With all that's happening for the company -- a robotaxi launch, declining global sales, and more -- the upcoming earnings call on July 23 is going to be watched even more closely than Tesla earnings normally are. Given all the attention, is now the time to buy?

Tesla's core business is under threat

While so much of the hype surrounding Tesla is focused on the futuristic technologies it's developing, it's critical for investors to evaluate the company for what it is today: an electric vehicle (EV) maker. Yes, investing is absolutely about the future, but you have to keep your feet firmly planted in the present reality. Understanding how the company delivers on its shorter-term goals is critical to evaluating its ability to deliver on its long-term vision.

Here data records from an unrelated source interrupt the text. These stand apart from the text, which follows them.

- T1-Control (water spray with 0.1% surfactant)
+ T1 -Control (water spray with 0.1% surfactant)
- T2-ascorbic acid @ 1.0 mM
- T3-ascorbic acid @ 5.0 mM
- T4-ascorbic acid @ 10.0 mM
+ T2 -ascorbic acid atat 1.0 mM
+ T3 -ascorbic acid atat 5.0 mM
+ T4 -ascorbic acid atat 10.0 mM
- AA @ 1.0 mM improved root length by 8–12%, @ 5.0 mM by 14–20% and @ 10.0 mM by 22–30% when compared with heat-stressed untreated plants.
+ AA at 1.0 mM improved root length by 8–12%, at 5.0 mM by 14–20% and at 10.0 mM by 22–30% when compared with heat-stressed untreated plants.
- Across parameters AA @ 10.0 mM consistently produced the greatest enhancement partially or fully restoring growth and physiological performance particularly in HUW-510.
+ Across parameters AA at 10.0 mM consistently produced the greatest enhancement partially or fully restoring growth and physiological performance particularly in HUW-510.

In many ways, Tesla's EV business is impressive. It is by far the most successful domestic EV maker, delivering significant profitability while competitors like Rivian and Lucid continue to operate deep in the red. And when compared to legacy automakers like Ford and General Motors, Tesla's margins are incredible. Despite having roughly half the top-line of these companies in 2024, Tesla's net income was higher than both.

As impressive as this is, all is not well for Tesla's core business. The company's sales are plummeting, and so too are its margins as it faces rising manufacturing costs and adjusts prices, first down in an attempt to boost sales and then up in order to counter the impacts of President Donald Trump's tariffs. These adjustments have come after the company's last reporting period, so we'll have to wait until this summer to understand their impacts, but the company's first-quarter report showed its earnings fall over 70% year over year. That's quite a decline.

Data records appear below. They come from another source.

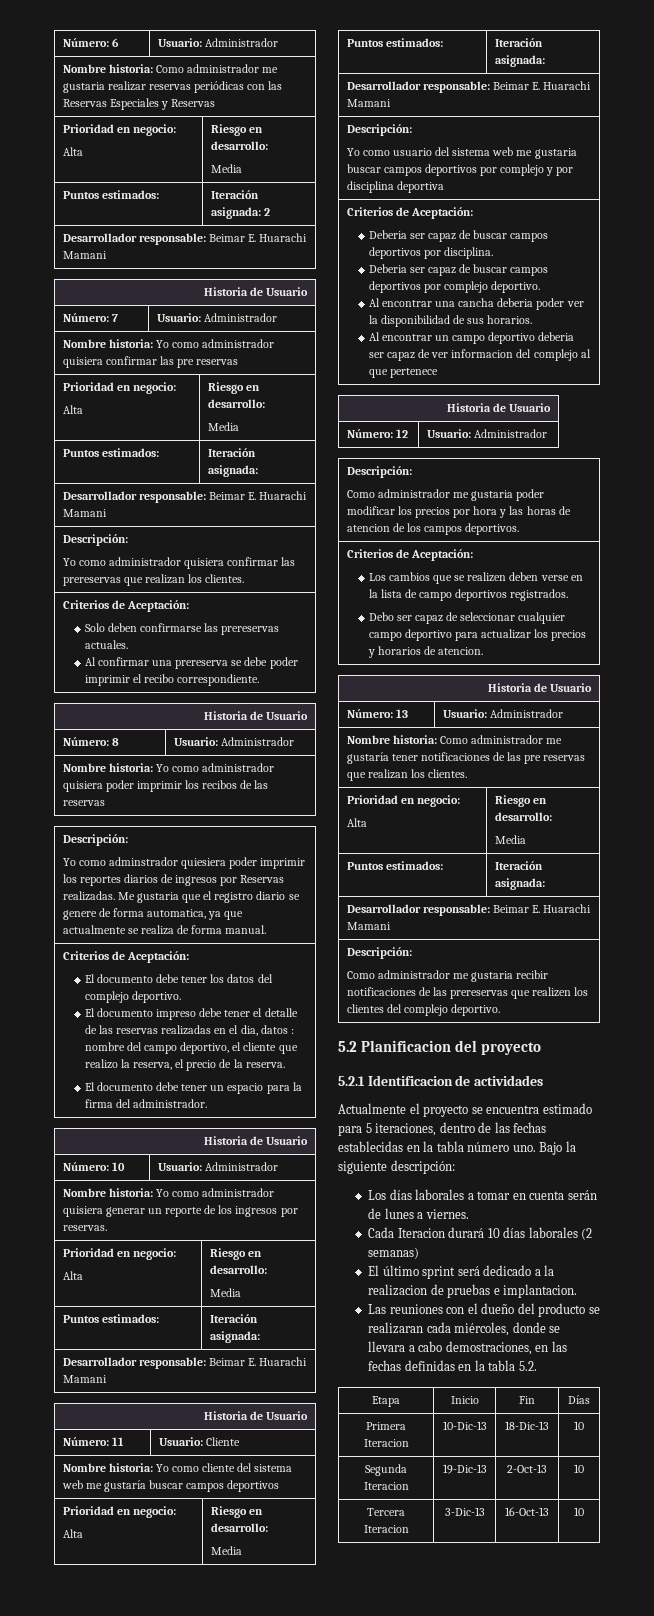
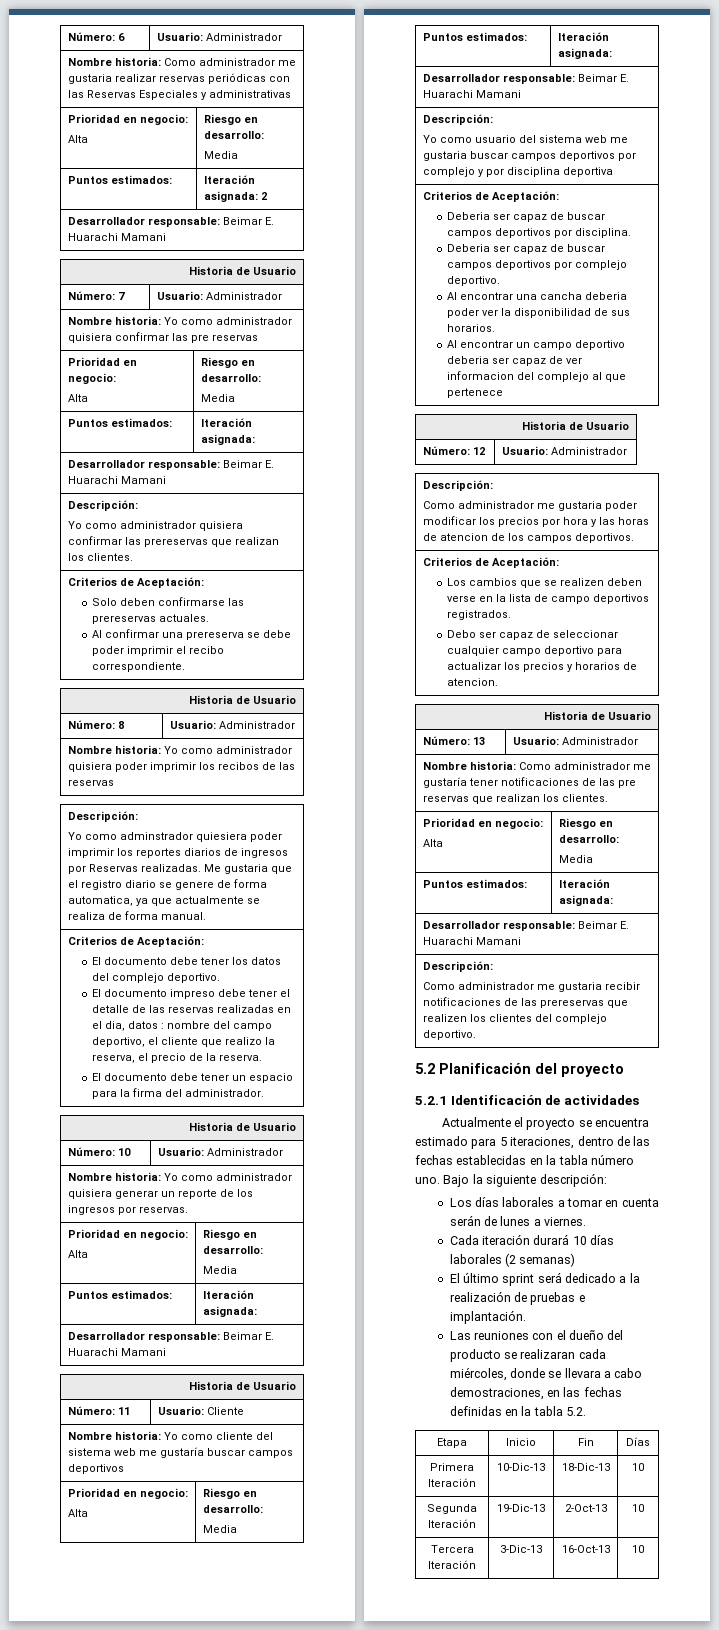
- Nombre historia: Como administrador me gustaria realizar reservas periódicas con las Reservas Especiales y Reservas
+ Nombre historia: Como administrador me gustaria realizar reservas periódicas con las Reservas Especiales y administrativas
- 5.2 Planificacion del proyecto
+ 5.2 Planificación del proyecto
- 5.2.1 Identificacion de actividades
+ 5.2.1 Identificación de actividades
- Cada Iteracion durará 10 días laborales (2 semanas)
+ Cada iteración durará 10 días laborales (2 semanas)
- El último sprint será dedicado a la realizacion de pruebas e implantacion.
+ El último sprint será dedicado a la realización de pruebas e implantación.
- Primera Iteracion | 10-Dic-13 | 18-Dic-13 | 10
+ Primera Iteración | 10-Dic-13 | 18-Dic-13 | 10
- Segunda Iteracion | 19-Dic-13 | 2-Oct-13 | 10
+ Segunda Iteración | 19-Dic-13 | 2-Oct-13 | 10
- Tercera Iteracion | 3-Dic-13 | 16-Oct-13 | 10
+ Tercera Iteración | 3-Dic-13 | 16-Oct-13 | 10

CEO Elon Musk's public profile is affecting the business

The first quarter saw a 25% sequential revenue decline, and Q2 deliveries were down 13% year over year. Reports from specific markets show Tesla sales falling off a cliff while overall EV sales gain.

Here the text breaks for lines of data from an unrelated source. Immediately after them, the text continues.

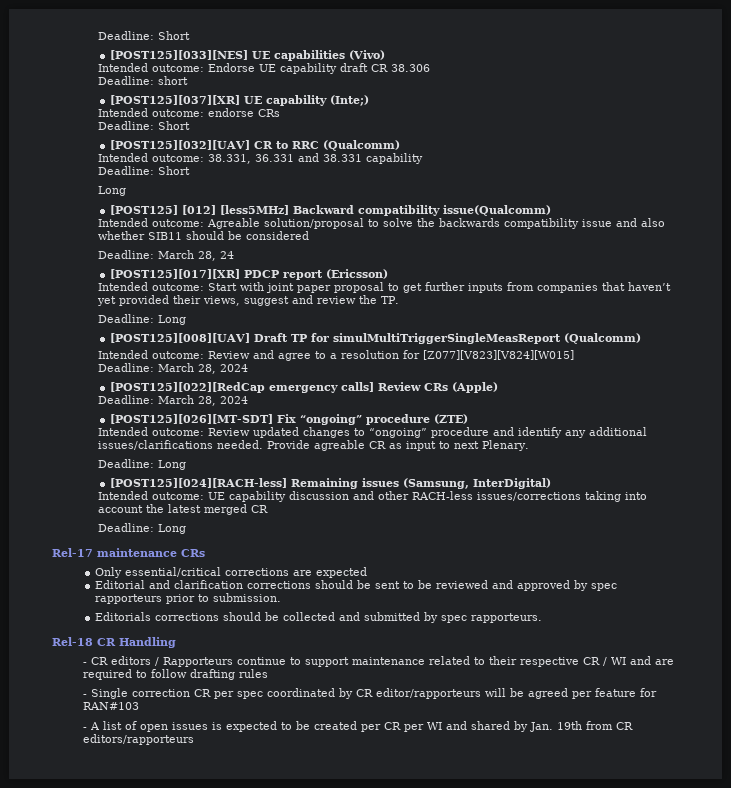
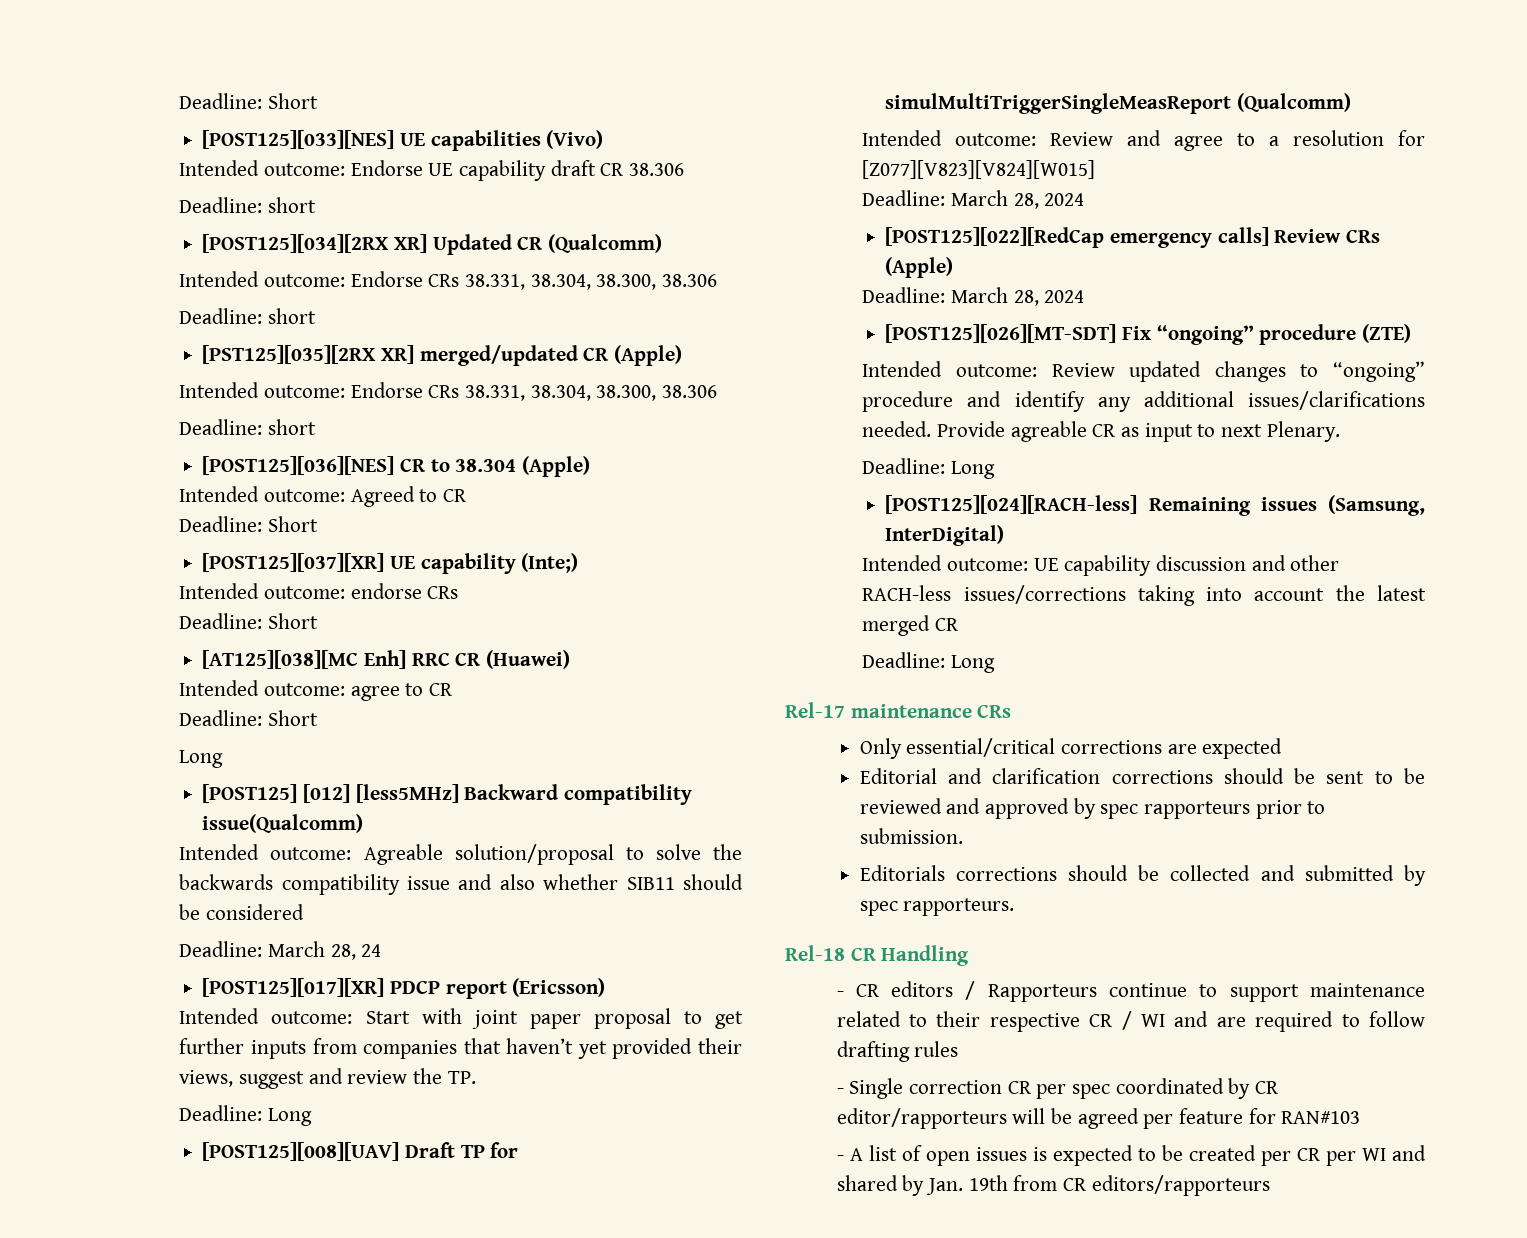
+ [POST125][034][2RX XR] Updated CR (Qualcomm)
+ Intended outcome: Endorse CRs 38.331, 38.304, 38.300, 38.306
+ Deadline: short
+ [PST125][035][2RX XR] merged/updated CR (Apple)
+ Intended outcome: Endorse CRs 38.331, 38.304, 38.300, 38.306
+ Deadline: short
+ [POST125][036][NES] CR to 38.304 (Apple)
+ Intended outcome: Agreed to CR
+ Deadline: Short
- [POST125][032][UAV] CR to RRC (Qualcomm)
- Intended outcome: 38.331, 36.331 and 38.331 capability
+ [AT125][038][MC Enh] RRC CR (Huawei)
+ Intended outcome: agree to CR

So why are sales plummeting? The company claims it has to do with delays introduced by the revamp of its popular Model Y SUV as Tesla overhauled manufacturing to focus on its launch. While this may have had some effect, I think it's clear the lion's share of the issue comes from the controversy surrounding CEO Elon Musk.

The outspoken leader of Tesla stepped away from the company's day-to-day operations to first join President Trump on the campaign trail and then as part of the Trump administration's newly formed Department of Government Efficiency (DOGE). Although he has since stepped down, returning to a more active role in Tesla's leadership, his time in politics, in my opinion, did irreparable harm to the Tesla brand.

The damage he's done will be hard to undo and likely couldn't come at a worse time. Tesla's initial lead in quality and technology has all but evaporated, and the company is facing more competition than ever from major players, especially from China. BYD has overtaken Tesla in several key markets.

A person charging their Tesla.

Image source: Getty Images. 

The future could be big -- but will it come?

Perhaps these challenges will fall away if Tesla manages to follow through on its promises of delivering a global robotaxi fleet and making domestic robots a reality. It's true these are huge market opportunities that could rival or even eclipse its EV business. But here's the thing: I'm not convinced Tesla can deliver on these promises, especially in the time frame the company is claiming.

The reality is Musk has a habit of overpromising and underdelivering. He said he was "very confident predicting" there would be 1 million Tesla robotaxis on the roads no later than "next year" -- in 2019. He's made similar predictions many times and failed to delivered on them.

The recent robotaxi launch in Austin was highly controlled and not exactly impressive, given what has been promised before and the fact Tesla's competitors have been operating in more cities with fewer guardrails for more than a year.

Many of these competitors have the backing of companies as well capitalized as Tesla. It will likely take much longer than many investors realize before Tesla delivers truly autonomous cars and robotaxis, and it may not be the first company to do it.

With the stock sporting a triple-digit price-to-earnings ratio (and that's on a forward-looking basis), the case for buying Tesla before its July earnings report just isn't there. Any new investor is betting big on the company's ability to deliver on its bold promises -- I'm not confident it can.